I was in the forest by a river surrounded by nature. I couldn't call or text a single soul, even in an emergency, and I had to just deal with that. And by day two, I loved it. I took pictures...lots of pictures. I love doing that because it's a documentary of life and memories. I collected a lot of them for three days because I knew I could share them with everyone... later.

I sat in silence early just after the sun rose and I listened to the birds. There was a woodpecker every morning going to town on the same tree. I listened to the crickets. I also listened to the hooves of the horses walking on the trail that was a little distance down from the front of our cabin.

I looked at how the sunlight shined on the leaves of the trees. I looked at shapes in the clouds like I did as a kid. I watched squirrels run around burying nuts and patting leaves over them and I giggled. I knew they'd never find them later. I walked down to the river by myself and sat by the edge so I could stare at how the sun danced on the water, making the top of it look like glitter. I smelled the air. It smelled like sand and pine trees and water and river. I loved it. I was offline with the interwebs and anyone who wasn't physically there with me but I was online with myself, with nature, with the family I was with, and I knew that I'd catch up with everyone else later. It was okay.

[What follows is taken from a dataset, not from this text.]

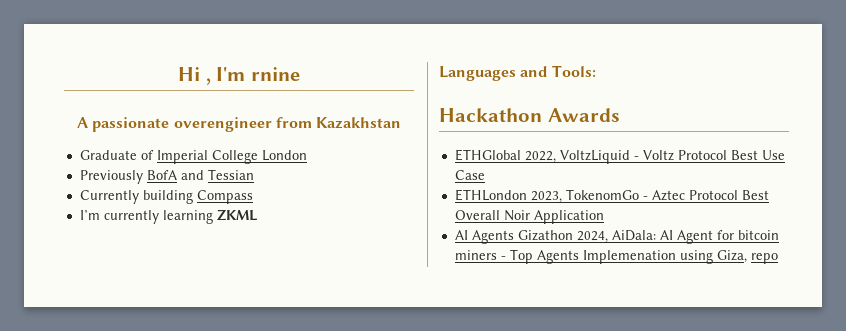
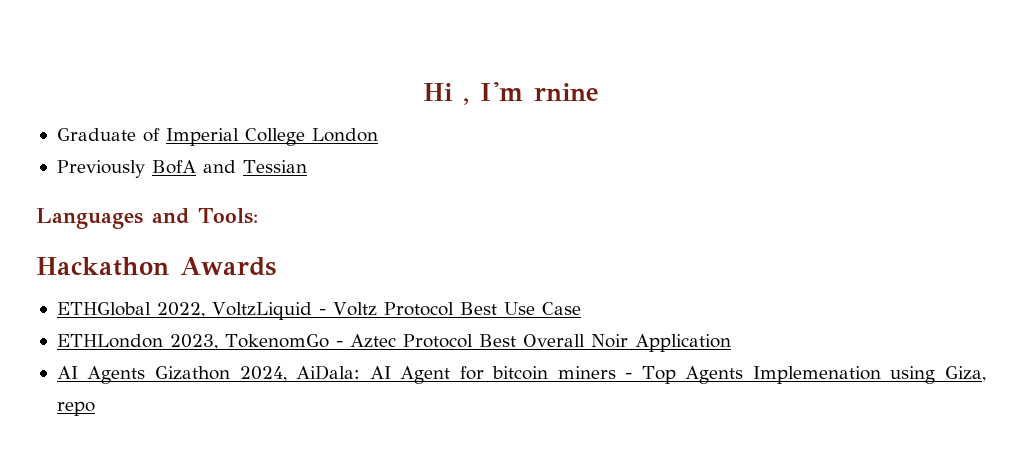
- A passionate overengineer from Kazakhstan
- Currently building Compass
- I’m currently learning ZKML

It was peaceful and it was grounding. Life is a whole lot different, a little simpler, quite a bit better and a lot more interesting when all you have are your own thoughts and your physical surroundings when they're positive and good. When you allow yourself to enjoy that, you start to crave it and it becomes its own kind of addiction. I know this because as soon as we left I counted down the days until the next year when we'd return. As soon as my phone started dinging with notifications on our drive towards home; I craved the wifi bars disappearing and the message at the top left corner that said "no service."